Heidi Boisvert image

Heidi Boisvert joins this year’s New Inc member cohort in the Creative Science cohort. She co-founded XTH, an open-source biowearable startup, and after creating “ICED: I Can End Deportation,” the first 3D social change game, and “America 2049,” an alternate reality game about pluralism, Heidi founded futurePerfect lab to develop imaginative, playful emerging media projects with social justice organizations. The lab harnesses the power of pop culture, emerging technology, and neuroscience to ignite culture change by working in creative partnership with non-profits to engineer their messages for mass appeal.

Heidi is a Senior Research Fellow at the Norman Lear Center and an research affiliate in the Open Documentary Lab at MIT. At present, she is developing the first media genome: an open-source biometric lab and AI system to isolate the narrative ingredients that move us to act.

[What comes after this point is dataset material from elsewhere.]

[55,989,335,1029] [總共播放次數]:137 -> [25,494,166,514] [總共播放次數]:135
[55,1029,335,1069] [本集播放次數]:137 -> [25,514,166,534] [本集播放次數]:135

Prof. Ricardo Miranda receives New Inc award and CUNY research grant

Ricardo Miranda image

Prof. Ricardo Miranda joins this year’s New Inc member cohort in the Art & Code track. He has developed a strong awareness of inequality and discrimination at an early age. In his creative and pedagogical work, themes such as immigration, discrimination, gentrification and the effects of commodification/monetization extend from highly subjective experiences and observations into works that tactically engage others through popular metaphors.

He also received a CUNY Research in the Classroom Idea Grant. The award provides Research Foundation funds for a future course tentatively titled “XR: Speculative Media”.